Animado, pega nos pulsos da garota e a gira, revira, pira. S/n ria. O que mais podia fazer?
— E um, dois, um, dois, três!!!
Que menino vivo!, ela pensava.
No fim da música ela voltou para o sofá e ele deitou no colo dela. Na hora estavam ofegantes, rindo sem parar. Quando ela olhou para as coxas e encontrou uma das criaturas mais belas da existência, sua irritação das bochechas ficou irada. Taehyung nem se moveu, jogou um sorriso quadrado, piorando a situação. Levantou quando ela estava prestes a explodir e os dois olharam para a figura impactante do líder que surgiu bem diante deles.
— Chame os outros, V. Está na hora.
S/n devolve o fone e Tae vai buscar o resto dos garotos.
— E aí? Como está sendo seu dia? Espero que eles tenham se comportado — vira-se pra ela.
— Foi tranquilo, Namjoon. Eles são uns amores.
De fato eram, a questão é que tiveram momentos que S/n se sentiu desconfortável — na sua mente a palavra teria o significado de ser energizada por um elétron e quase entrar em colapso. A química talvez explicasse. Uma pena S/n detestar essas aulas e ter esquecido a maioria dos ensinamentos.
— Nervosa?
S/n nega veementemente.
— É que é meu primeiro emprego.
— Linhyog disse que era uma ótima profissional. Como pode ser uma se não tem experiência?
— Meu primeiro emprego com gente famosa — corrige-se rapidamente.
Ele faz um movimento de cabeça. Foi por pouco. Descobrir que estavam abrigando uma ex army na sua casa seria controverso.
— Escuta, S/n, sei que tenho cara de bonzinho, mas não sou idiota.
S/n empalideceu. A ciência, essa autora tem certeza, não faz ideia de que o tom de pele pode ter tantas variantes.

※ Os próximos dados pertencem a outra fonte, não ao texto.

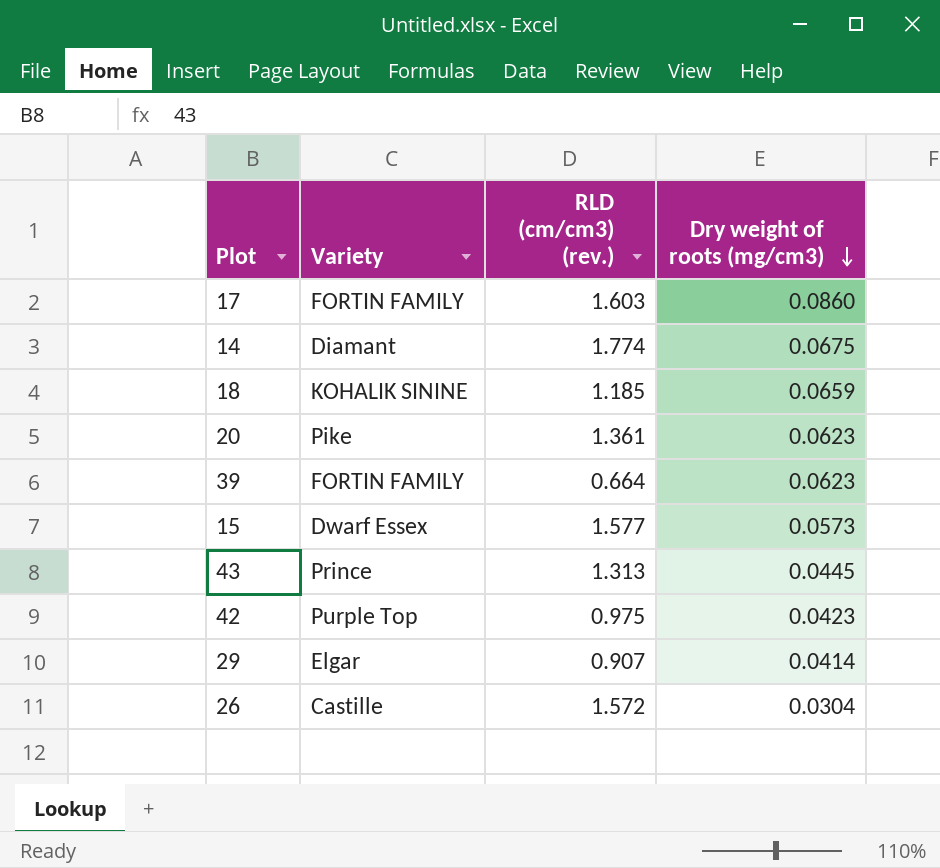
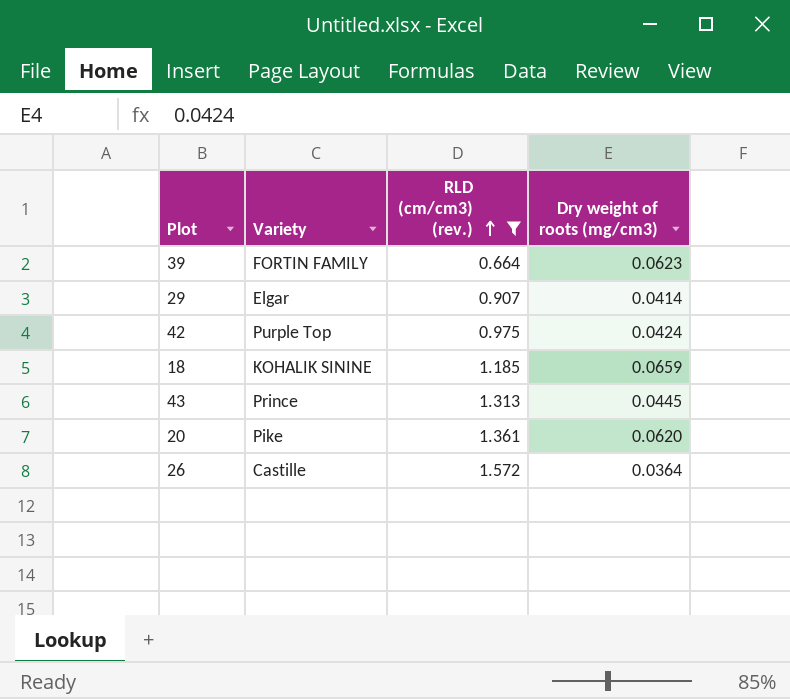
filter: none -> RLD (cm/cm3) (rev.) <= 1.572
row order: Dry weight of roots (mg/cm3) descending -> RLD (cm/cm3) (rev.) ascending
42 | Dry weight of roots (mg/cm3): 0.0423 -> 0.0424
20 | Dry weight of roots (mg/cm3): 0.0623 -> 0.0620
26 | Dry weight of roots (mg/cm3): 0.0304 -> 0.0364

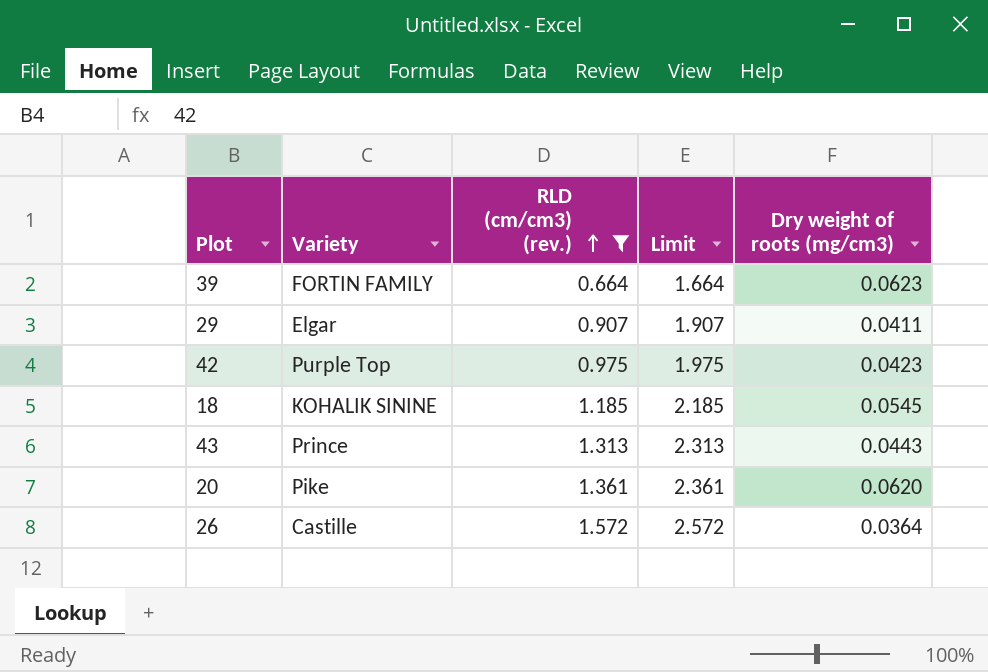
column Limit | formula: none -> [RLD (cm/cm3) (rev.)] + 1
29 | Dry weight of roots (mg/cm3): 0.0414 -> 0.0411
42 | Dry weight of roots (mg/cm3): 0.0424 -> 0.0423
18 | Dry weight of roots (mg/cm3): 0.0659 -> 0.0545
43 | Dry weight of roots (mg/cm3): 0.0445 -> 0.0443

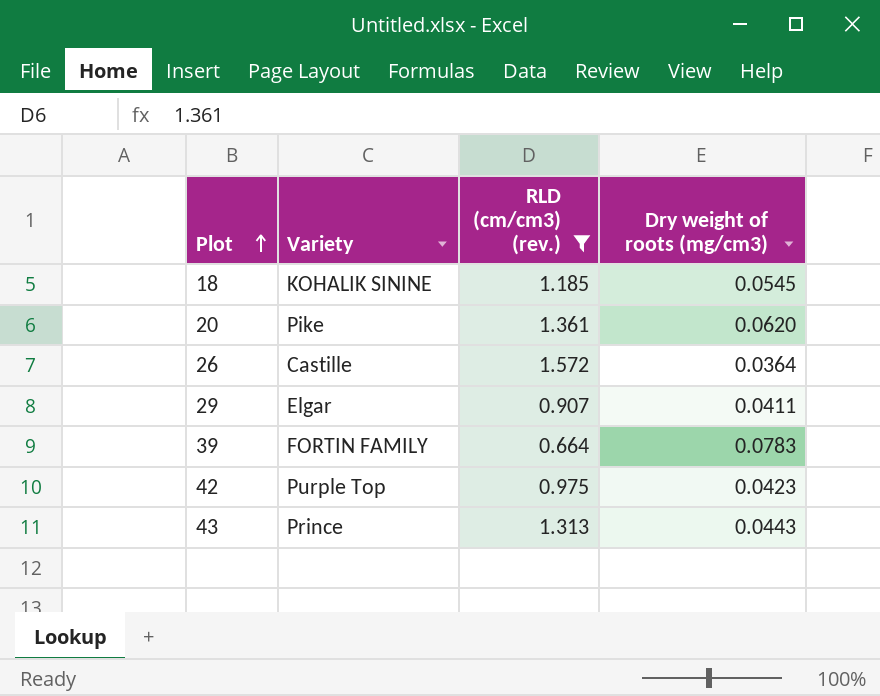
row order: RLD (cm/cm3) (rev.) ascending -> Plot ascending
column Limit | formula: [RLD (cm/cm3) (rev.)] + 1 -> none
39 | Dry weight of roots (mg/cm3): 0.0623 -> 0.0783

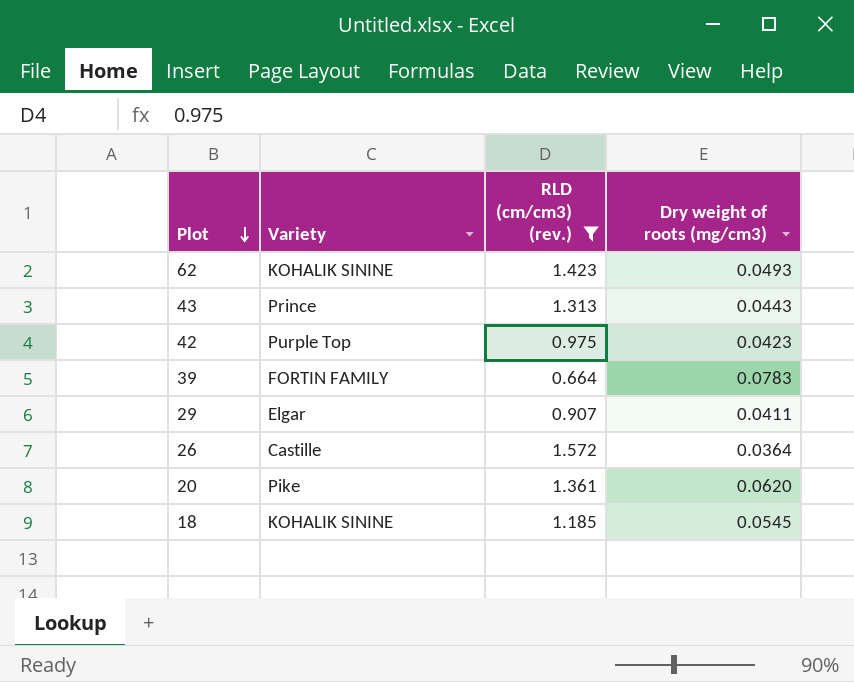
row order: Plot ascending -> Plot descending
row 62: none -> KOHALIK SININE | 1.423 | 0.0493

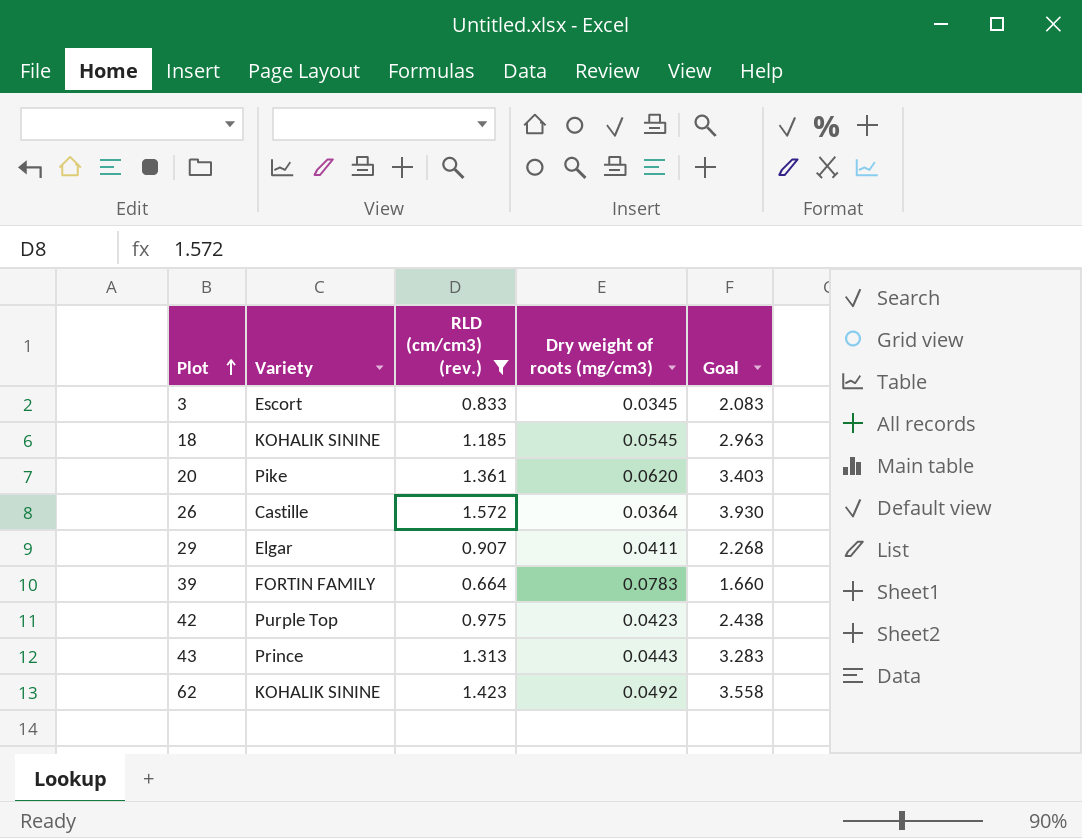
row order: Plot descending -> Plot ascending
column Goal | formula: none -> [RLD (cm/cm3) (rev.)] * 2.5
row 3: none -> Escort | 0.833 | 0.0345 | 2.083
62 | Dry weight of roots (mg/cm3): 0.0493 -> 0.0492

— Se eles fizeram alguma coisa que te deixou constrangida, vou descobrir.
A cor volta.
O líder conhece o grupo que lidera. Sabe exatamente o que cada membro faria em qualquer situação. Eram como peças de xadrez para ele, os via como um bispo, um peão, uma torre, um cavalo, um rei e uma rainha. Namjoon não entrava no jogo, pois era o próprio tabuleiro.

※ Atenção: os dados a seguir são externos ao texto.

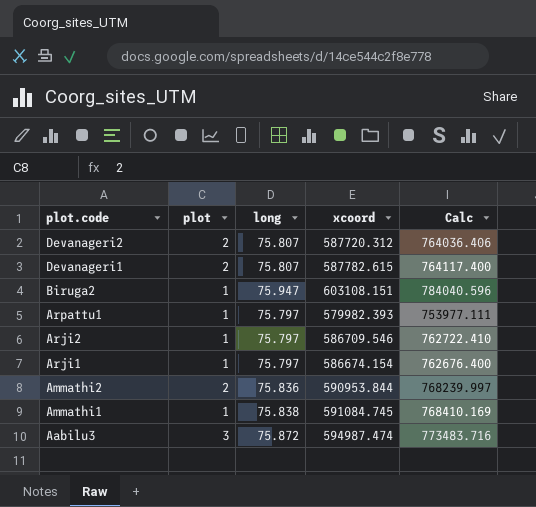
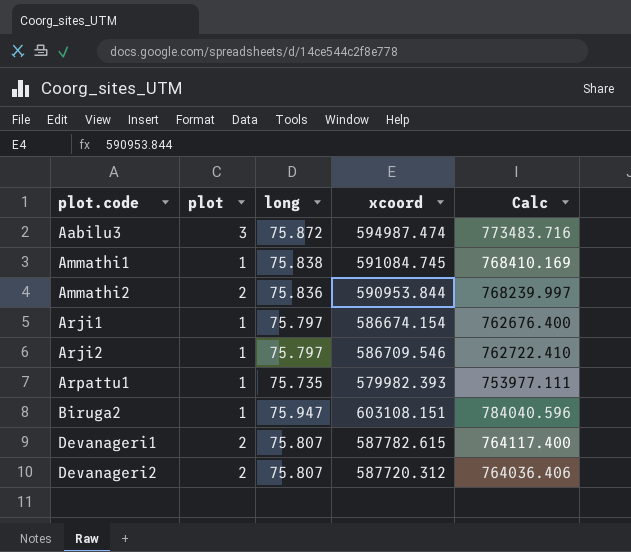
row order: plot.code descending -> plot.code ascending
Arpattu1 | long: 75.797 -> 75.735

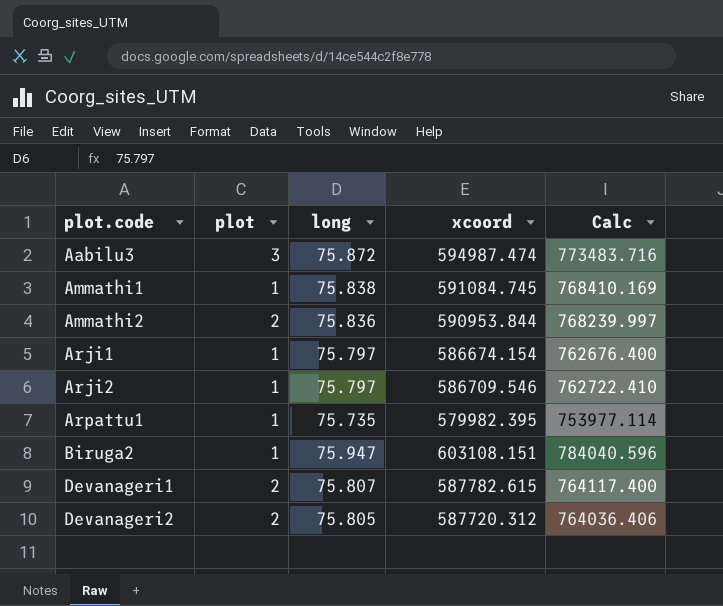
Arpattu1 | xcoord: 579982.393 -> 579982.395
Arpattu1 | Calc: 753977.111 -> 753977.114
Devanageri2 | long: 75.807 -> 75.805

Ouviram a correria. Eles estavam vindo.
Ofereceu a mão e a levantou, acabando colados um no outro. Com a mão livre, pegou a liga que prendia o cabelo dela e desceu até soltar todos os fios. Colocou a liga no próprio pulso e a encarou de cima para baixo. Pegou a manga embolada da esquerda e ajeitou, repetiu o mesmo processo lento na da direita, as íris na dela.
— Bem melhor agora — as covinhas aparentes, o rosto inexpressivo.
Os hábitos deles levavam o coração da coitada a mil por hora. E isso porque este foi seu primeiro dia. Quantos mais ela vai aguentar? Ainda lhe resta dois e meio para decidir.